Select any underlined term to filter the list, showing only papers that share that particular concept, example, author, journal or decade. If you'd like to help fill in the gaps by suggesting other canonical papers, e-mail the citations to service at Thanks!

Filter: Papers published between 2010-2019 | View all papers
Transformative Services and Transformation Design
International Journal of Design, 2011
Daniela Sangiorgi
From the article: "This article reports on the recent evolution of service design toward becoming transformational. Services are less discussed as design objects and more as means for supporting the emergence of a more collaborative, sustainable and creative society and economy. The transformative role of design is combined with the potential transformative role of services. The term “transformation design” as set forth by Burns, Cottam, Vanstone, and Winhall (2006), has been associated with work within communities for socially progressive ends, but also with work within organisations to introduce a human-centred design culture. The intrinsic element of co-production of services in transformation design necessitates the concomitant development of staff, the public and the organisation. In this way, service design is entering the fields of organisational studies and social change with little background knowledge of their respective theories and principles. This article proposes the adoption and adaptation of principles and practices from organisational development and community action research into service design. Additionally, given the huge responsibilities associated with transformative practices, designers are urged to introduce reflexivity into their work to address power and control issues in each design encounter."
Promoting Service Design as a Core Practice in Interaction Design
Carnegie Mellon University, 2013
Jodi Forlizzi
From the article: "With the growth of mobile and social computing, interaction designers are increasingly being asked to design services and systems intended for societal change. In this paper, we argue that current interaction design approaches, inspired by user experience and user-centered design, are insufficient to appropriately take on these new challenges. We propose, instead, that our community considers a service design framing to complement what is already being done in the field. We describe the process of service design, and give examples of service design framings in several projects. We show that a service framing offers a systemic approach that better address the complex stakeholder relationships, yields outcomes in the form of product-service systems, and focuses on how value can be co-produced between customers and stakeholders."

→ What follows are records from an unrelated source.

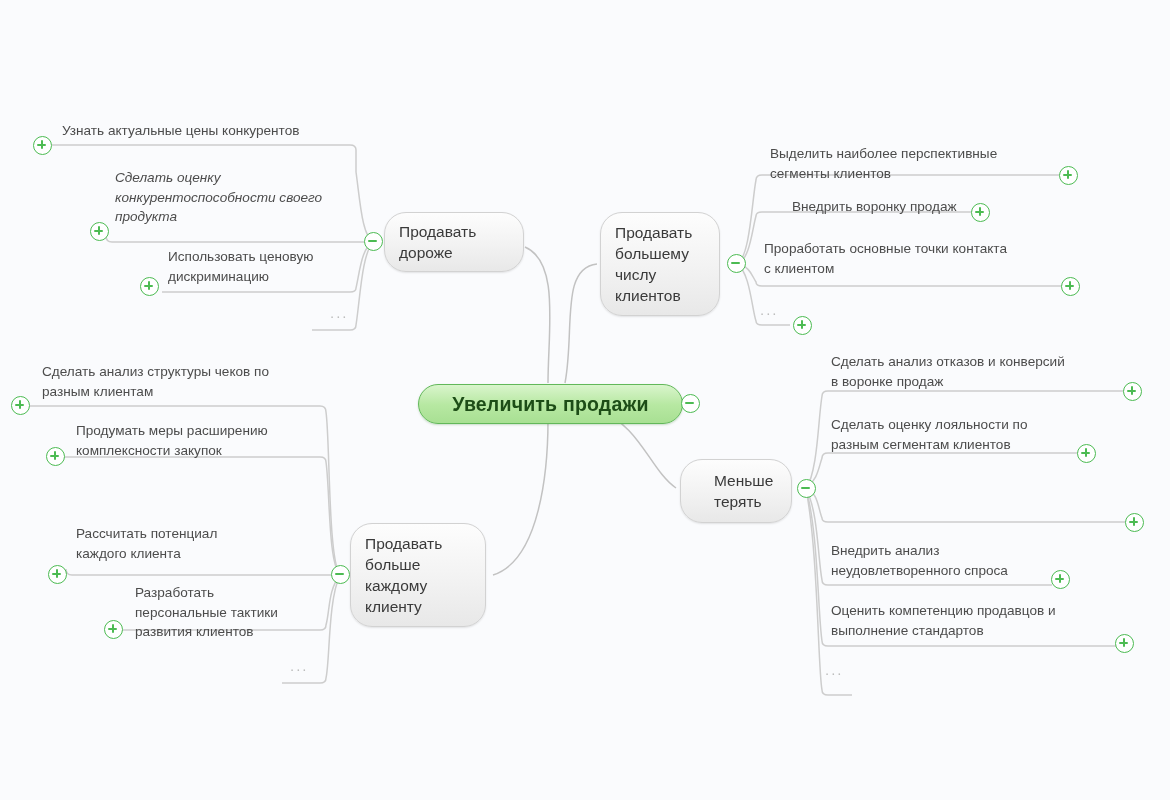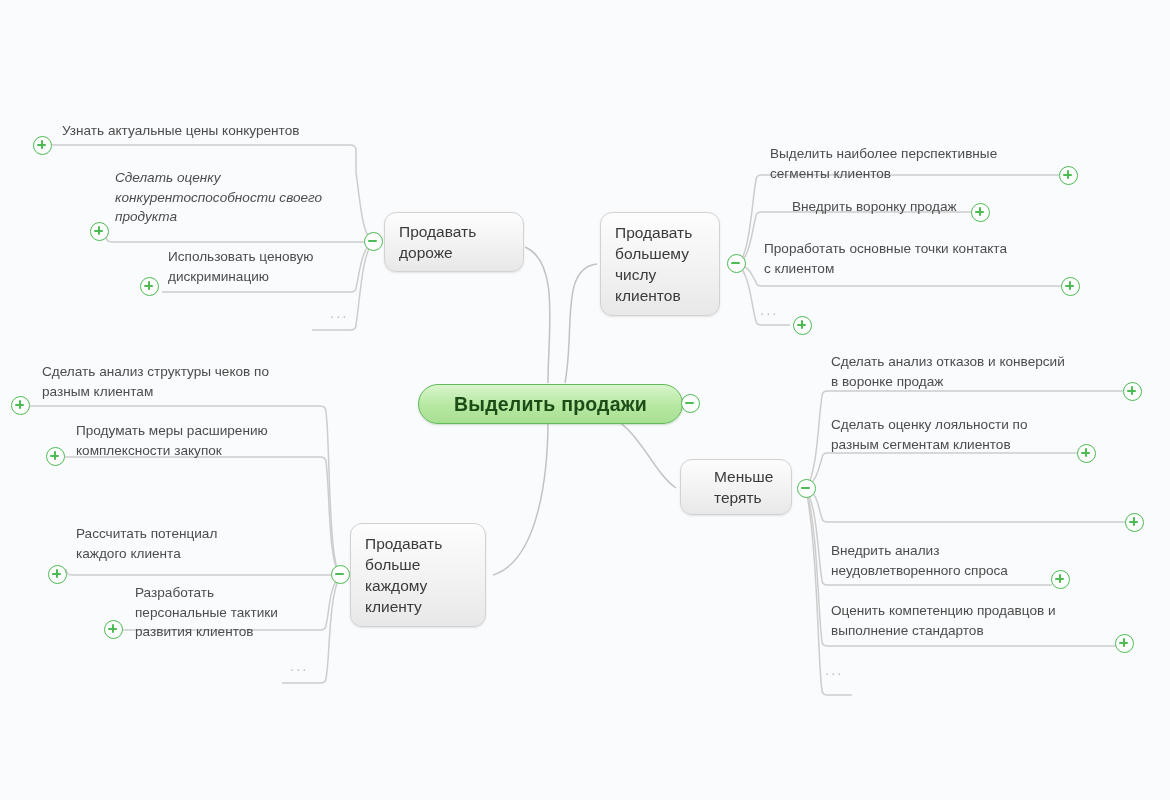--- a/index.html
+++ b/index.html
@@ -29,7 +29,7 @@
     box-sizing: border-box;
     display: flex;
     align-items: center;
-    border-radius: 12px;
+    border-radius: 22px;
     white-space: pre-line;
   }
   .node-root {

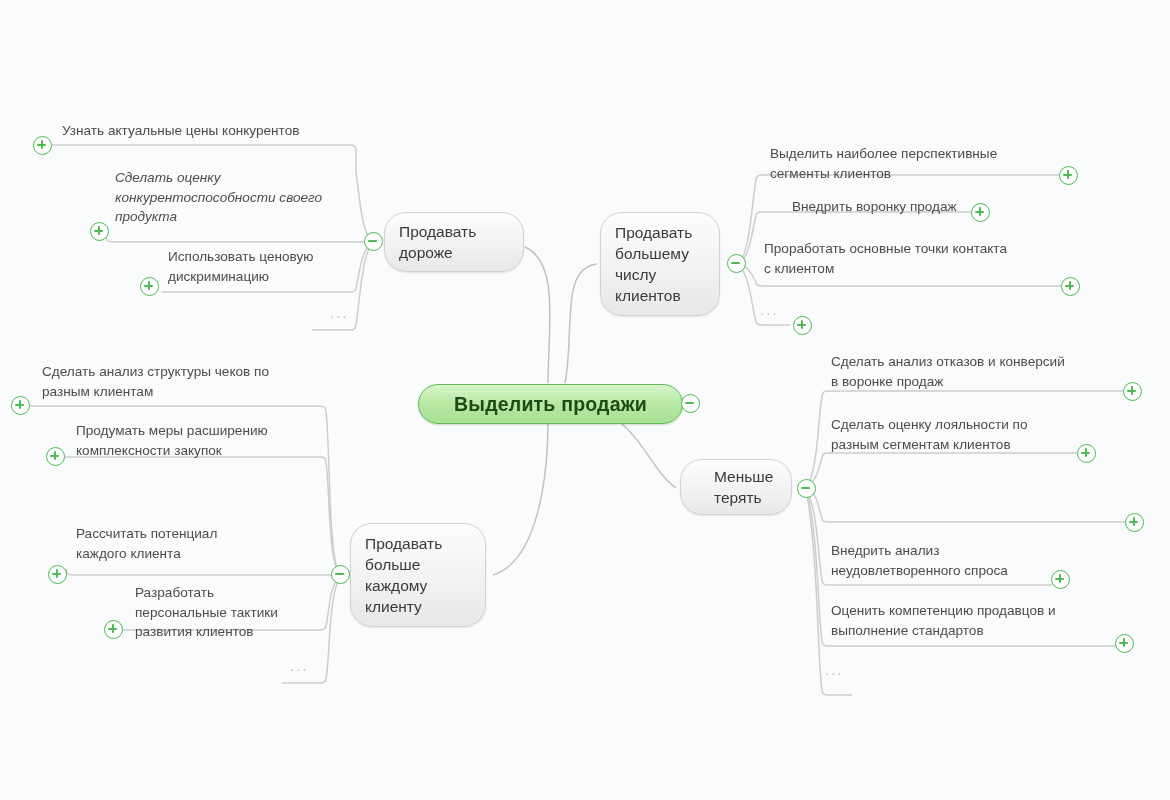--- a/index.html
+++ b/index.html
@@ -141,7 +141,7 @@
     </g>
   </svg>
 
-  <div class="node node-root" style="left:418px; top:384px; width:265px; height:40px;">Выделить продажи</div>
+  <div class="node node-root" style="left:418px; top:384px; width:265px; height:40px;">Увеличить продажи</div>
   <div class="toggle minus" style="left:681px; top:394px;"></div>
 
   <div class="node node-branch" style="left:384px; top:212px; width:140px; height:60px;">Продавать

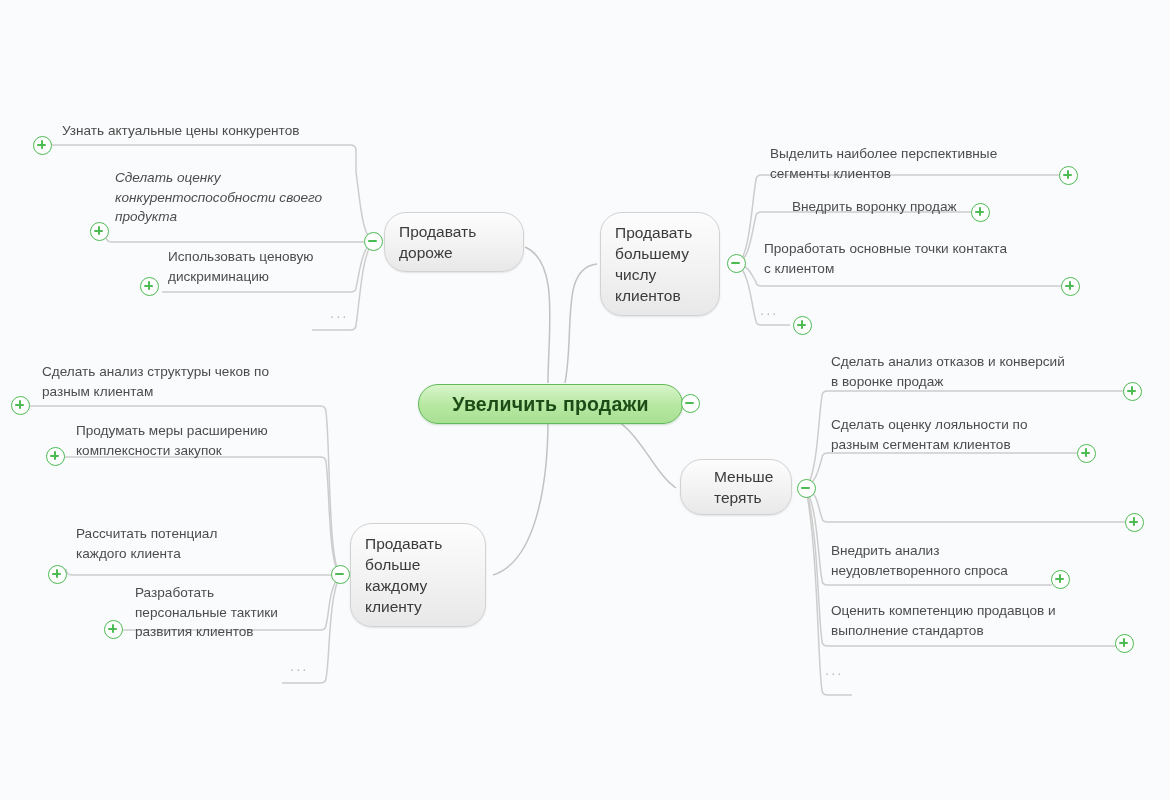--- a/index.html
+++ b/index.html
@@ -207,7 +207,7 @@
 
   <div class="leaf dots" style="left:290px; top:656px;">...</div>
 
-  <div class="node node-branch" style="left:680px; top:459px; width:112px; height:56px;padding-left:33px;">Меньше
+  <div class="node node-branch" style="left:680px; top:459px; width:112px; height:64px;padding-left:33px;">Меньше
 терять</div>
   <div class="toggle minus" style="left:797px; top:479px;"></div>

Examples: Starbucks, Flipboard, Etsy, Mechanical Turk, Vine, Instagram, Tiramisu, The Snackbot, Twitter, Instagram, Yelp, Shazam

Service Research Priorities in a Rapidly Changing Context
Journal of Service Research, 2015
Amy Ostrom
From the article: "The context in which service is delivered and experienced has, in many respects, fundamentally changed. For instance, advances in technology, especially information technology, are leading to a proliferation of revolutionary services and changing how customers serve themselves before, during, and after purchase. To understand this changing landscape, the authors engaged in an international and interdisciplinary research effort to identify research priorities that have the potential to advance the service field and benefit customers, organizations, and society. The priority-setting process was informed by roundtable discussions with researchers affiliated with service research centers and networks located around the world and resulted in 12 service research priorities. For each priority, the authors identified important specific service topics and related research questions."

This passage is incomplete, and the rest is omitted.